• **EXERCISE GOAL**: Word for word, retype the lines from the one containing "margin-top: 24px ->" to the one containing "color: #7f1d1d ->" below, keeping both end lines and dropping the pictures.

• **SUPPLIED MATERIAL**:

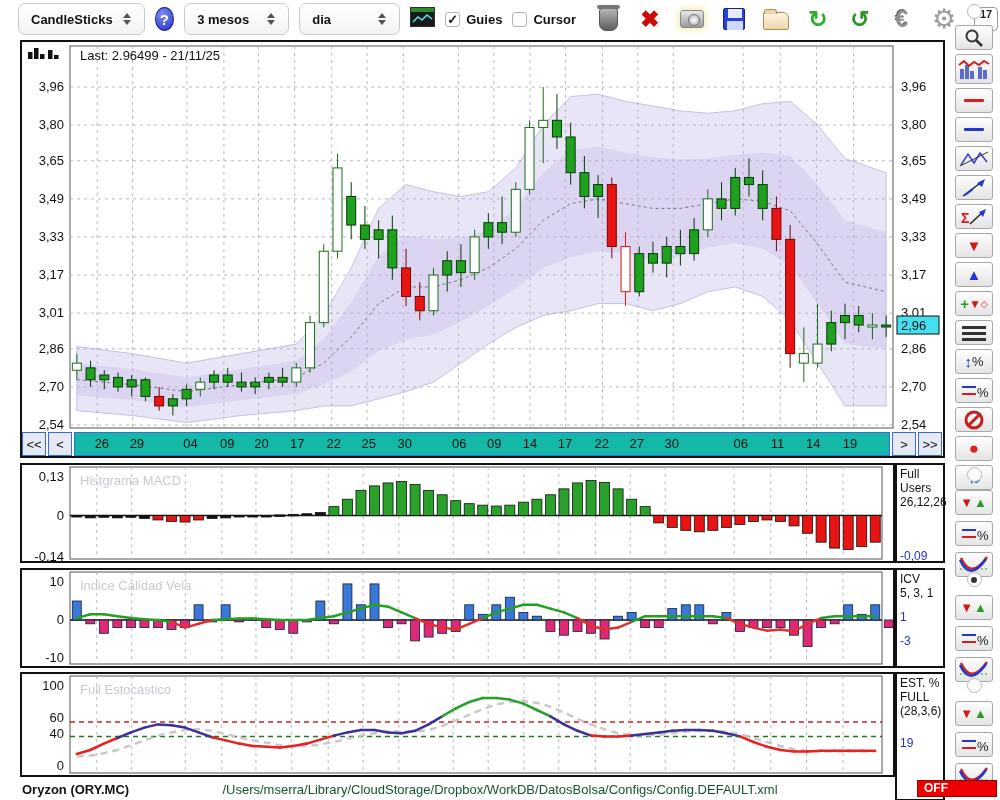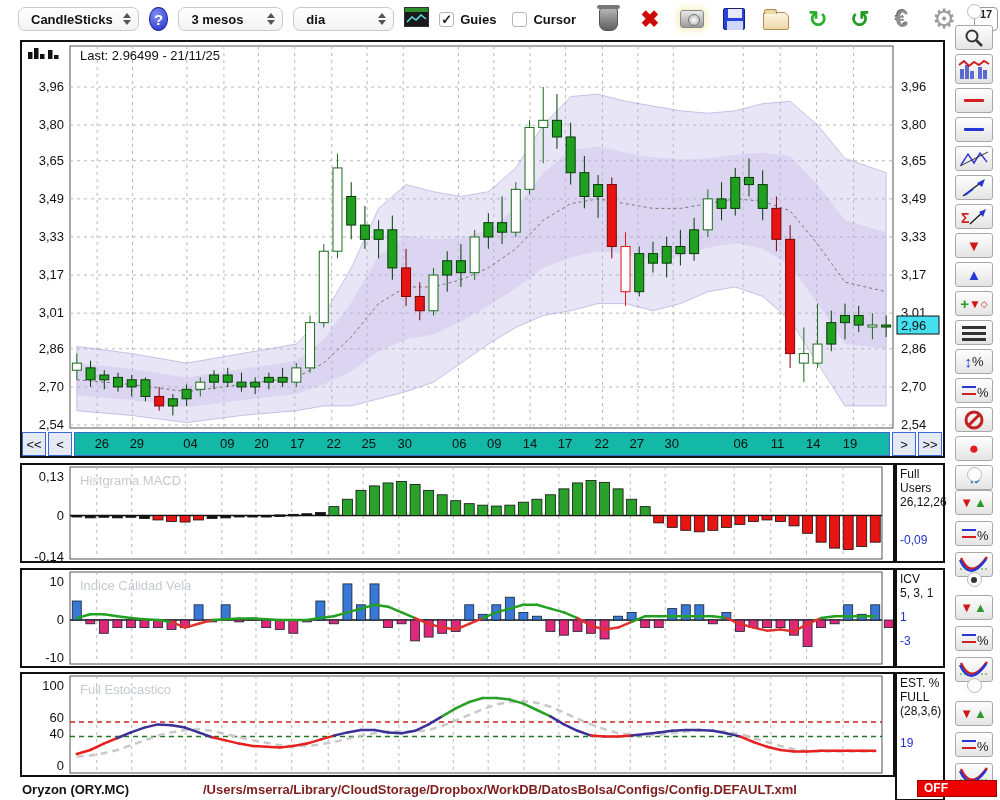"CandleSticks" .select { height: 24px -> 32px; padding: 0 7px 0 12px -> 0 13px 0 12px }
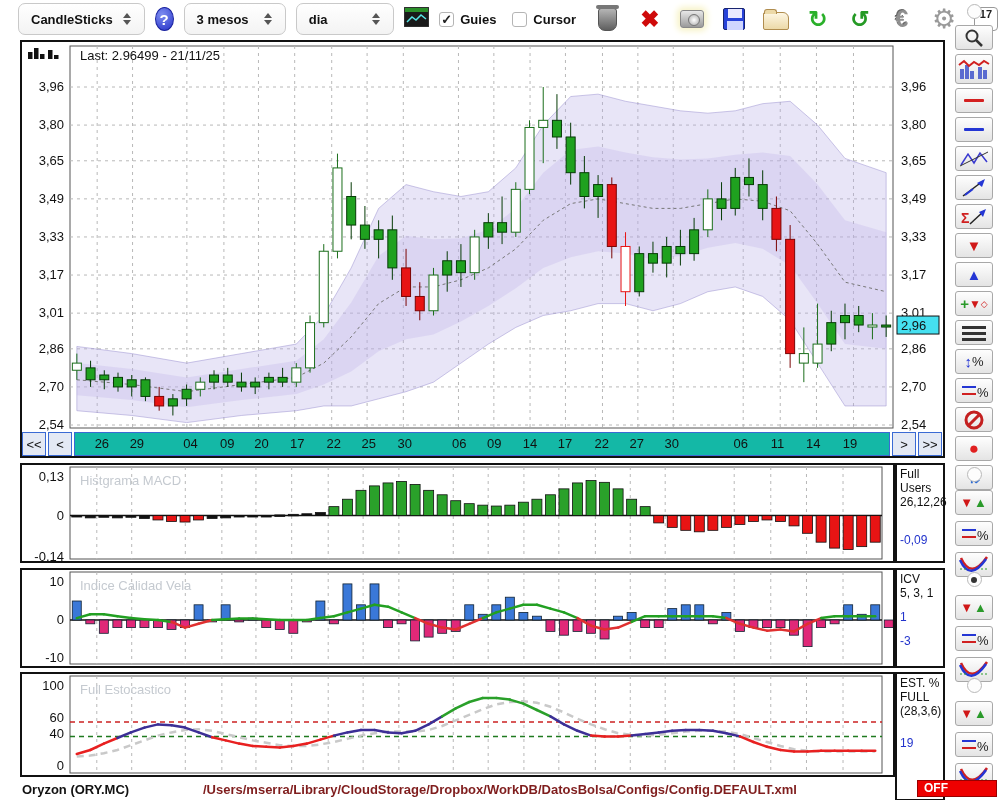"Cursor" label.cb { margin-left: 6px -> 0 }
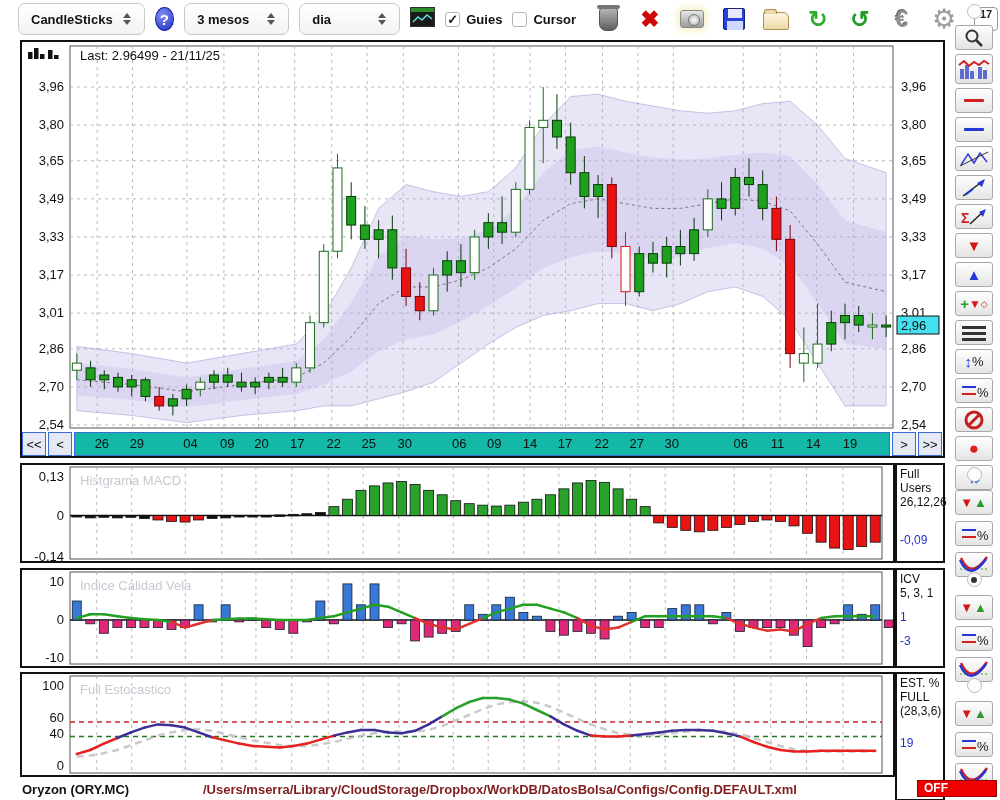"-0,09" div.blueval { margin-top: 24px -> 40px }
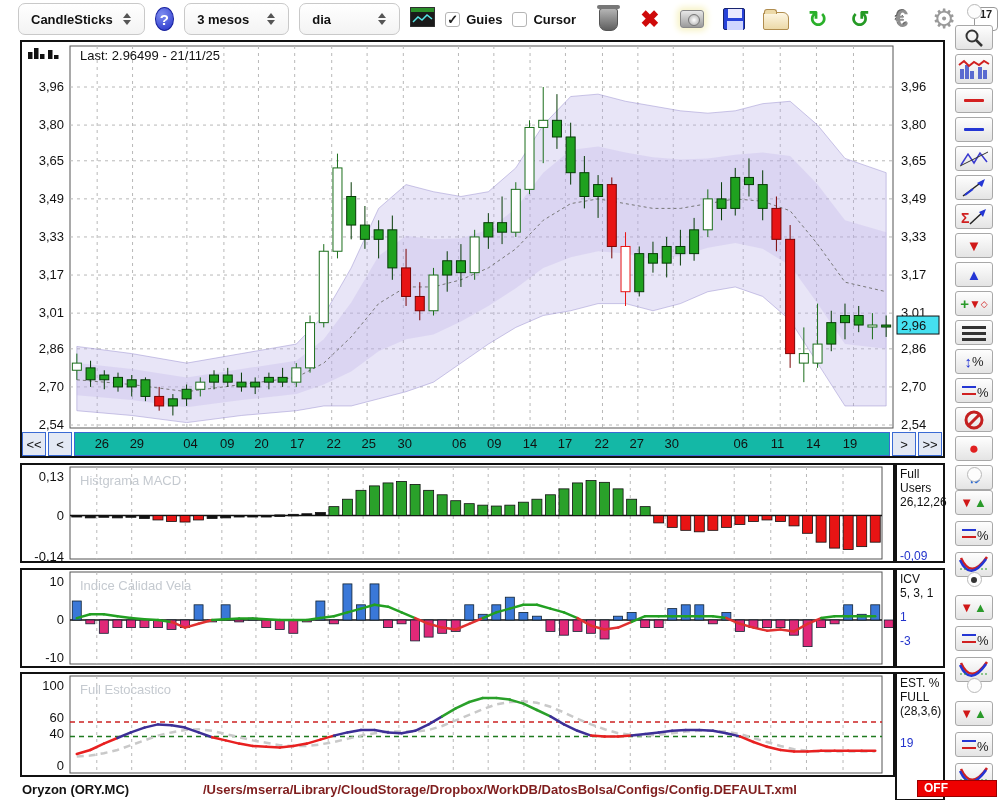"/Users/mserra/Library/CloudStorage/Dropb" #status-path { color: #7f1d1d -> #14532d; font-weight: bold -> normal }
--
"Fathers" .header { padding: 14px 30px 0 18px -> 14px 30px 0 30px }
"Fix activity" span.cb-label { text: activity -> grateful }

• **OUTPUT BELOW**:
"-0,09" div.blueval { margin-top: 24px -> 40px }
"/Users/mserra/Library/CloudStorage/Dropb" #status-path { color: #7f1d1d -> #14532d; font-weight: bold -> normal }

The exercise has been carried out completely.